The primary goal in the treatment of sepsis is to eliminate the source of infection/inflammation. This is accomplished with appropriate antibiotic therapy and surgery as indicated. Antibiotic choice depends on several factors. The first factor is the action of the drug. Bactericidal antibiotics are preferred over bacteriostatic antibiotics; common classes of bactericidal antibiotics include aminoglycosides, cephalosporins, fluoroquinolones, lincosamides, nitroimidazoles, and penicillins. The route of administration in septic patients must be intravenous, as absorption will be erratic in oral or subcutaneous drugs. The toxicity of the drugs must also be considered. The aminoglycosides, while providing an excellent gram-negative spectrum can lead to hearing loss and renal damage, particularly in poorly perfused patients. Enrofloxacin has been reported to adversely affect cartilage in growing animals and is only labeled for intramuscular use. The penicillins should not be used in animals with a history of hypersensitivity. Some animals with hypersensitivity to penicillins will also be sensitized to cephalosporins. Clindamycin can cause intestinal upset. Metronidazole requires hepatic metabolism and can lead to neurologic effects if overdosed or used at standard doses in animals with hepatic failure. Equally importantly, the spectrum of the drugs must be considered. Initial antibiotic selection should be based on Gram stain, however if that is not available knowledge of typical bacteria associated with the site of infection will facilitate selection, while cultures are pending. Most infections that lead to sepsis are caused by Gram-negative enteric bacteria. Anaerobic bacteria are frequently associated with pulmonary and peritoneal infections. Table 5 lists the most commonly reported bacteria based on site of infection. Often a single antibiotic will not provide sufficiently broad coverage. Combined therapy can take advantage of synergistic effects of some antibiotics (metronidazole and enrofloxacin), and provide broad coverage. Common combinations include 1) a first generation cephalosporin or penicillin for gram-positive organisms, 2) a fluoroquinolone, aminoglycoside or third generation cephalosporin for gram negative organisms and 3) metronidazole, clindamycin or a penicillin for anaerobes.
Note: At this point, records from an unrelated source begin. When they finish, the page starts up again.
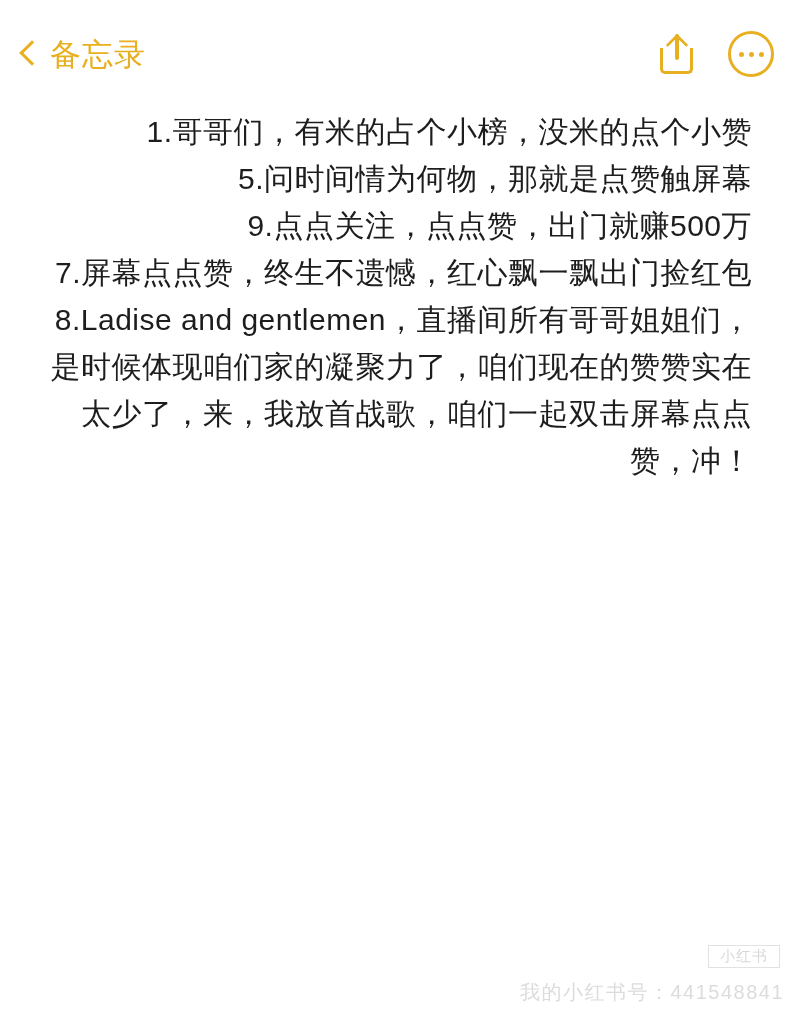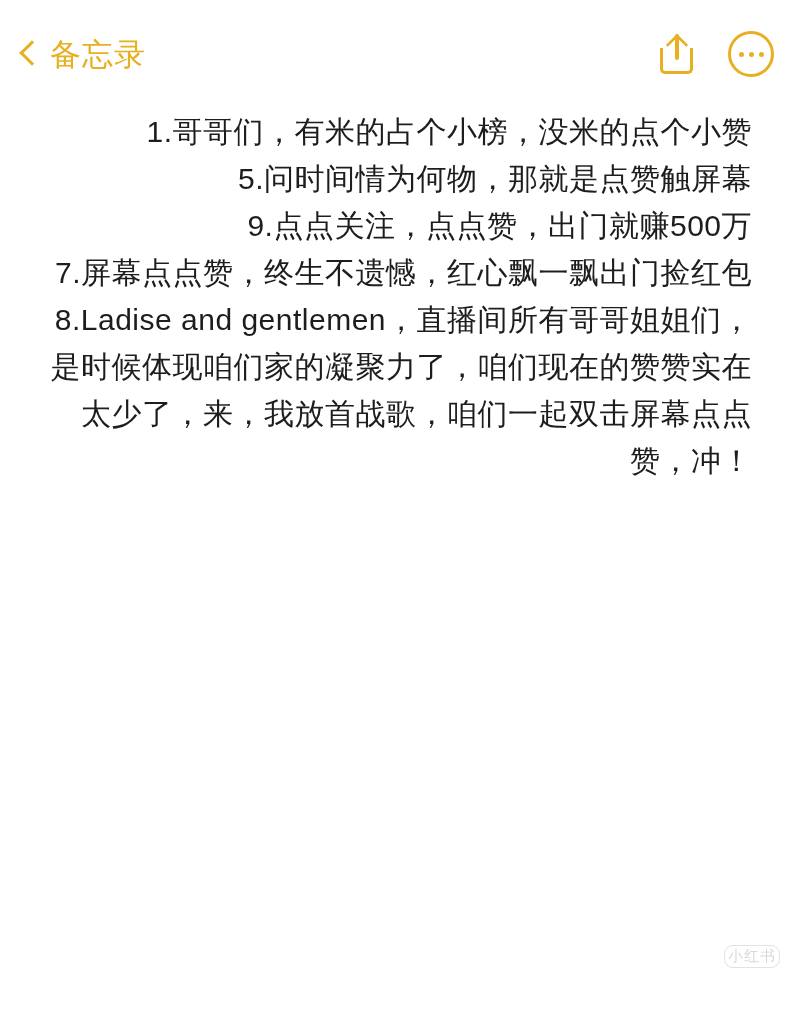--- a/index.html
+++ b/index.html
@@ -169,8 +169,8 @@
     color: #d8d8d8;
     letter-spacing: 1px;
     border: 1px solid #e2e2e2;
-    border-radius: 9px;
-    padding: 1px 3px;
+    border-radius: 0;
+    padding: 1px 11px;
   }
   .wm-id {
     position: absolute;

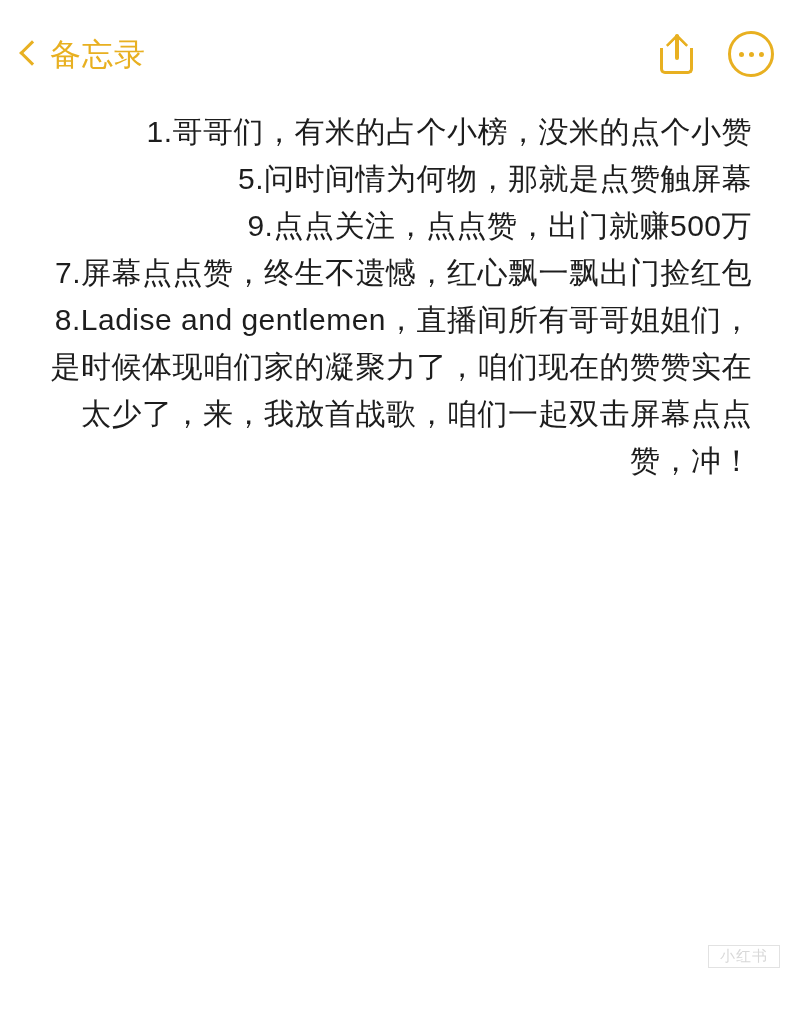--- a/index.html
+++ b/index.html
@@ -217,6 +217,7 @@
     <div class="note-line">8.Ladise and gentlemen，直播间所有哥哥姐姐们，是时候体现咱们家的凝聚力了，咱们现在的赞赞实在太少了，来，我放首战歌，咱们一起双击屏幕点点赞，冲！</div>
 
     <div class="wm-logo">小红书</div>
+    <div class="wm-id">我的小红书号：441548841</div>
   </div>
 
 </div>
Antibiotics alone, however, will not save the patient once there is evidence of a systemic inflammatory response. Therefore, concurrent aggressive supportive care is critical to improve tissue perfusion and prevent the sequelae of prolonged hypoxia, hypoglycemia, hypercarbia and lactic acidosis. Restoration of effective circulating blood volume is essential for perfusion. Volume resuscitation with crystalloids and colloids provides the cornerstone of therapy. If the animal is volume resuscitated but remains hypotensive, then vasopressors and/or inotropes must be considered. If cardiac arrhythmias are compromising perfusion, then antiarrhythmic therapy should be instituted. Supplemental oxygen therapy may be sufficient to overcome pulmonary dysfunction. However, as sepsis progresses, patients will require positive pressure ventilation to attempt to provide adequate oxygenation and elimination of carbon dioxide.

Patients that have evidence of DIC may benefit from plasma transfusion, and if there is associated blood loss, then red blood cells are indicated. Maintaining oxygen delivery and tissue perfusion will help prevent renal, gastrointestinal and neurologic dysfunction. However, specific organ directed therapy may be necessary if impairment is present. For example, diuretics or dopamine may be necessary to maintain urine production. Neurologic function requires not only sufficient perfusion and oxygen, but efficient carbon dioxide removal and normoglycemia. As resuscitation becomes prolonged, the nutritional needs of the patient and specifically the gastrointestinal tract will need to be addressed.

Specific anti-cytokine or anti-inflammatory therapies have not proven beneficial in sepsis, however, new treatment strategies continue to be evaluated. Until new agents are proven in clinical trials, treatment of sepsis will rely on 1) control of infection/inflammation and 2) aggressive supportive care to prevent continued activation of the inflammatory cascade.